Amarilla contestou a afirmação do atacante, esclarecendo que a discordância era pessoal e não deveria ser colocada no contexto das relações entre Paraguai e França. “Nunca disse nada contra a França”, sublinhou. Em sua defesa, a senadora afirmou que não toleraria ofensas à sua dignidade, ressaltando: “Você não me conhece e não tem o direito de me tratar dessa forma, simplesmente por ser mulher e por ocupar um cargo público”.
Além de discutir a acusação de violência de gênero, Amarilla criticou Mbappé por suas declarações que, segundo ela, revelaram um desprezo inaceitável pela equipe paraguaia. A senadora se referiu a comentários feitos pelo jogador sobre o jogo da seleção paraguaia, com frases que insinuavam desdém e foi enfática ao dizer que isso não é apenas falta de respeito, mas uma ofensa a um país inteiro.
Curiosamente, Amarilla também expressou um certo arrependimento por ter, em um primeiro momento, respondido a Mbappé com ofensas semelhantes, reconhecendo que isso a fez entrar em um ciclo de hostilidade que sua própria política condena.

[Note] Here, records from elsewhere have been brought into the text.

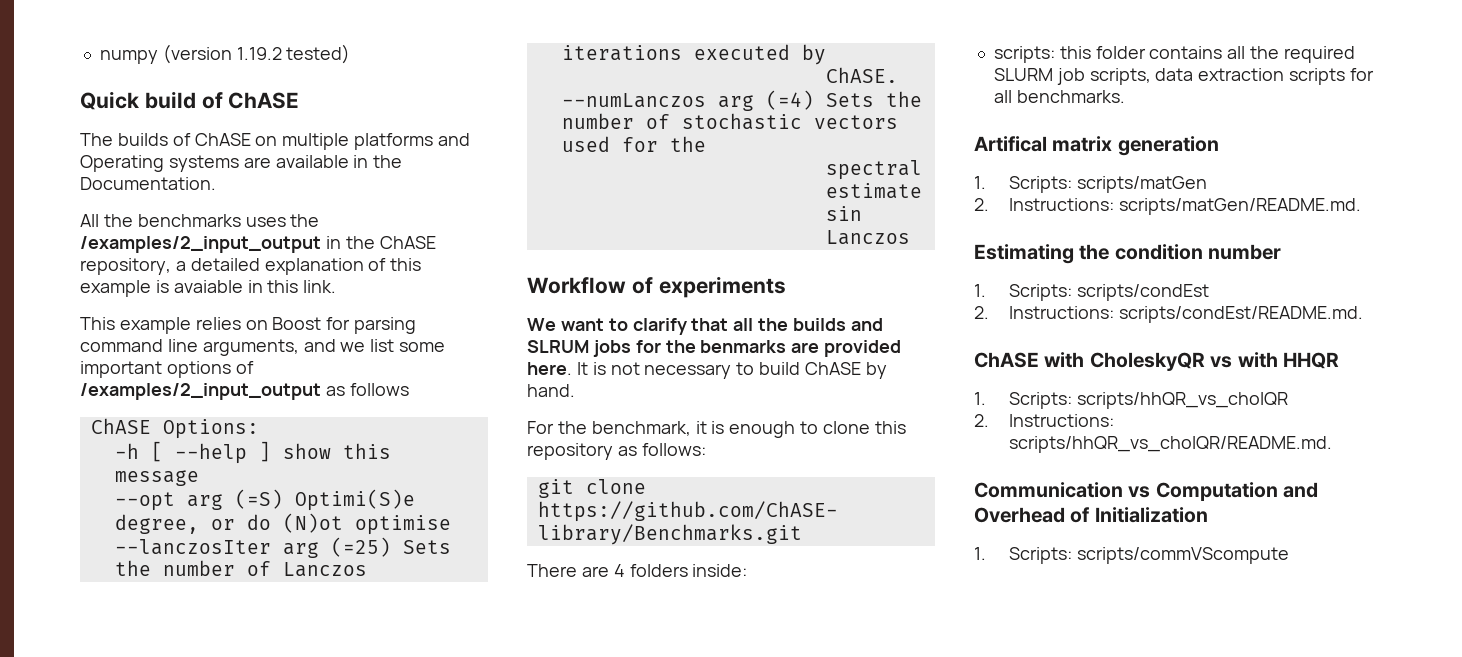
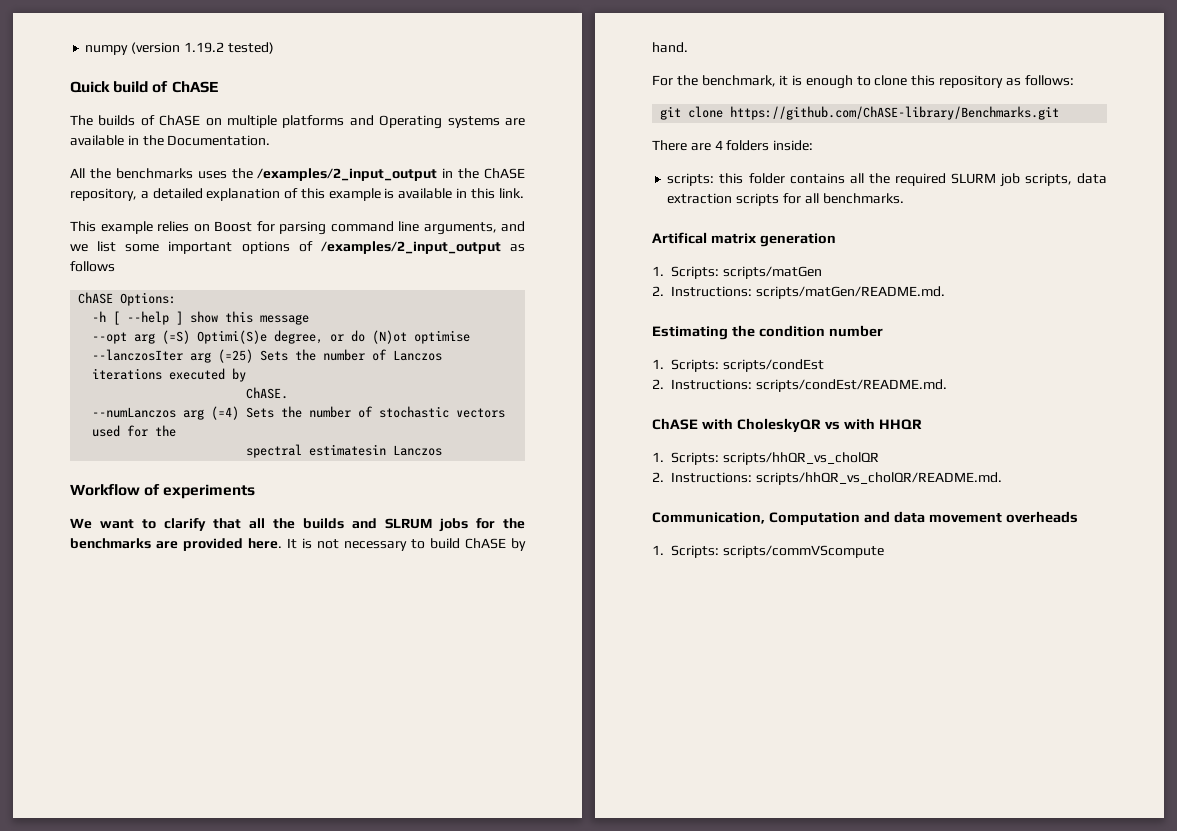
- All the benchmarks uses the /examples/2_input_output in the ChASE repository, a detailed explanation of this example is avaiable in this link.
+ All the benchmarks uses the /examples/2_input_output in the ChASE repository, a detailed explanation of this example is available in this link.
- We want to clarify that all the builds and SLRUM jobs for the benmarks are provided here.
+ We want to clarify that all the builds and SLRUM jobs for the benchmarks are provided here.
- Communication vs Computation and Overhead of Initialization
+ Communication, Computation and data movement overheads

Em um desdobramento do caso, o Ministério das Relações Exteriores do Paraguai se posicionou contra as declarações da senadora, afirmando que suas palavras ferem as normas de convivência pacífica e respeito à dignidade humana.
Por sua vez, o presidente francês Emmanuel Macron saiu em defesa de Mbappé, enfatizando que a resposta a discursos de ódio deve ser a promoção de valores como dignidade e respeito. A situação expôs a fragilidade das relações interpessoais que se refletem em um cenário de rivalidade esportiva, além de trazer à tona questões mais amplas sobre racismo e machismo na sociedade contemporânea.